After voluntarily committing himself in May 1889 to the mental asylum Saint-Paul-de-Mausole at Saint-Rémy in the south of France, the tormented Van Gogh began the isolated and recuperative process of calming the delusions, paranoid panics and poor health that had plagued him for much of his adult life. Only six months before, he had quarreled with his dear friend Paul Gauguin in Arles and then severed part of his own ear in a fit of desperation and despair. Despite these lapses in his mental health, the sustained physical damage to his body from a lack of eating, as well as his seizures, which were diagnosed as epileptic, Van Gogh spent this year of self-imposed confinement producing some of his most revered masterpieces.
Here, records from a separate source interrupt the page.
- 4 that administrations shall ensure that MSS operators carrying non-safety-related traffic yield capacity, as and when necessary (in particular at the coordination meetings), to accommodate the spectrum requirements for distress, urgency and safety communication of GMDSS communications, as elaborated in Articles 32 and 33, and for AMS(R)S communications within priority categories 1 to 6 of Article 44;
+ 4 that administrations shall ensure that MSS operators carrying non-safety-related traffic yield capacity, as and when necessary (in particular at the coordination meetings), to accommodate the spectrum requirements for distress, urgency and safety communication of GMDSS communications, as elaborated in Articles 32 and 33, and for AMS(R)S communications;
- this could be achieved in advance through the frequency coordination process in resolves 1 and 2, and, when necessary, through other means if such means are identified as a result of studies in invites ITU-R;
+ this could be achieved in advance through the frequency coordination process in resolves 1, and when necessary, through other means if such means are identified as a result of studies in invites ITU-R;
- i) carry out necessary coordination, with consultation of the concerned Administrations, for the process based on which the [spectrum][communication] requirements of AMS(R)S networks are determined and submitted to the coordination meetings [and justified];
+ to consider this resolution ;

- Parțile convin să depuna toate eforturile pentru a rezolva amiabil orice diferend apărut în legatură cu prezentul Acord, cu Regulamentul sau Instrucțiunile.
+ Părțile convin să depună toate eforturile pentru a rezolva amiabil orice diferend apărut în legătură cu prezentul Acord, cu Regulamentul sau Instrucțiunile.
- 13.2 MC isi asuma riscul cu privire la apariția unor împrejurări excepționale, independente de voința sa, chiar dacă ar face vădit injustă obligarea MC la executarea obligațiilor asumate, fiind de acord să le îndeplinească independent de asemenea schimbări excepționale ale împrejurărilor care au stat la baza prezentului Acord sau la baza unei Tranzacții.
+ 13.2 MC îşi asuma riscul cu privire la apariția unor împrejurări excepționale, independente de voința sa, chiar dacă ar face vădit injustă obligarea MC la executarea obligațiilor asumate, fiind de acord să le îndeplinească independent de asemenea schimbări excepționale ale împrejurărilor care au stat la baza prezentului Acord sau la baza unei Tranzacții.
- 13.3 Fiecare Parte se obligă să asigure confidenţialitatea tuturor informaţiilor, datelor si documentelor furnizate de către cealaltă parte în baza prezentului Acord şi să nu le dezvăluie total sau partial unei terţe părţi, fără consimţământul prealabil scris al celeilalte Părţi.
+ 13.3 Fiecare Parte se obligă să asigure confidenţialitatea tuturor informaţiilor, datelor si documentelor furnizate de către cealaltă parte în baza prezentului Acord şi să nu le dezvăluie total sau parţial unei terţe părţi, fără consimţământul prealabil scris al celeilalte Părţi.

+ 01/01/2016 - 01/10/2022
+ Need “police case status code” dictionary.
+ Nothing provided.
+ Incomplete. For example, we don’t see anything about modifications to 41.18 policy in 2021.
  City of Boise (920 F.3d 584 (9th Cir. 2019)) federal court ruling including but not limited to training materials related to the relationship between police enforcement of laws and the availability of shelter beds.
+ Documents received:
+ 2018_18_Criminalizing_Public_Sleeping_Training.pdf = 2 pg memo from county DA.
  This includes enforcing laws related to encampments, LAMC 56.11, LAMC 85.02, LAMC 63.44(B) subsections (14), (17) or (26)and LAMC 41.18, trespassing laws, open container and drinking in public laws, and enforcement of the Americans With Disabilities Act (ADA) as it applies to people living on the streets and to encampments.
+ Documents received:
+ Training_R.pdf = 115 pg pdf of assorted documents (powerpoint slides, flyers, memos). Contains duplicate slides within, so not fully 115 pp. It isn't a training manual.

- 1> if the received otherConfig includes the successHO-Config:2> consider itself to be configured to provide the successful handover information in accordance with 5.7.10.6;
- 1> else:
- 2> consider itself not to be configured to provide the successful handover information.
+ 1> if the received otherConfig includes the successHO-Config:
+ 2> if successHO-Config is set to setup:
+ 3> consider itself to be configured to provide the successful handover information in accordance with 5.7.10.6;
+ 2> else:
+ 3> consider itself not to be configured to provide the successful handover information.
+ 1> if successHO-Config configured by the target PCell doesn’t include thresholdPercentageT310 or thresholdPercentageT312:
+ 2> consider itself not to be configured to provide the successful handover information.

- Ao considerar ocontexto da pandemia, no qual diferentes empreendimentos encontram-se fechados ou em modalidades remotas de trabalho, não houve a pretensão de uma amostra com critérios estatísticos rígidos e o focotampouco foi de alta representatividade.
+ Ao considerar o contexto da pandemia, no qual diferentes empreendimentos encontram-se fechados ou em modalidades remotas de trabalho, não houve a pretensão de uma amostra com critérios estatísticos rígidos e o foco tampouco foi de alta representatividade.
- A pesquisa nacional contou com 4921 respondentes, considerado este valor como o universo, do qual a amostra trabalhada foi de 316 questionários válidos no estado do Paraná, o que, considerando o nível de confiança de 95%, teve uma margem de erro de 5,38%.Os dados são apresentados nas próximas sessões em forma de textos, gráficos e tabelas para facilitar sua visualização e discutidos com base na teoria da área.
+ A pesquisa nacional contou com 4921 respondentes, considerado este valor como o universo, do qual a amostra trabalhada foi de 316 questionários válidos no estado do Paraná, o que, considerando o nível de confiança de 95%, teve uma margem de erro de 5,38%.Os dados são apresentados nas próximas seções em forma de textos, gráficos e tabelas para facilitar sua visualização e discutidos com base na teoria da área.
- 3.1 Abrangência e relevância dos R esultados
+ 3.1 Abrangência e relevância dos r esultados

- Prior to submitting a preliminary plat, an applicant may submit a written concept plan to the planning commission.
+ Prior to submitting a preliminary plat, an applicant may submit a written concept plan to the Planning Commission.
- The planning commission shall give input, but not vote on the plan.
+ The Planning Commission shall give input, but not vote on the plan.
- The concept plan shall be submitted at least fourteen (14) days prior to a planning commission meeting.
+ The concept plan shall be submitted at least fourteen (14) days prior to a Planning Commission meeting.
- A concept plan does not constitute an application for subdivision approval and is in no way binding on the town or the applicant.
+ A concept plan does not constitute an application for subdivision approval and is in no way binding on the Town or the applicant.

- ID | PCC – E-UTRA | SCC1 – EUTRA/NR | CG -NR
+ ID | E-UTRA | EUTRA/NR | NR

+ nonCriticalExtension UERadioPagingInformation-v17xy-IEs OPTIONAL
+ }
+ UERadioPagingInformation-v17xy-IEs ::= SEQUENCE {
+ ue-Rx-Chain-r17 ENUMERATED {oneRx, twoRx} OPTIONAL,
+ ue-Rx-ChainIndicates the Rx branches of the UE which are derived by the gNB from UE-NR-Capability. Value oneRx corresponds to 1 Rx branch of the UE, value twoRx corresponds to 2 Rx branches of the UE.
Save for brief periods during which he was banned from his studio at the asylum—at one point he had tried to ingest his oil paint during an attack—Van Gogh managed to create more than 140 paintings in the 13 months he spent there. These include iconic images of peasants, irises and olive trees, along with his final three self-portraits, one of which is the Washington painting.

The jolting, poignant Self-Portrait is one of the last renditions of Van Gogh’s penetrating interpretation of his own visage. Only three of his 36 self-portraits depict him as an artist, holding his palette and brushes. With his wounded ear turned away from the viewer, he confronts his own gaunt image, full of introspection and intensity. Unable at this point to confront other patients, or reality itself, he assumes the dual role of model and artist. By September 1889, after creating Starry Night (now at the Museum of Modern Art, New York) and painting the wheat fields that could be seen from his rooms at the asylum, he wrote to his brother Theo in Paris about two self-portraits he was painting:

So I am working on two portraits of myself at this moment—for want of another model—because it is more than time I did a little figure work. One I began the first day I got up, I was thin, pale as a devil. It is dark violet blue, the head whitish with yellow hair, thus a color effect. (Van Gogh to his brother Theo, September 5–6, 1889)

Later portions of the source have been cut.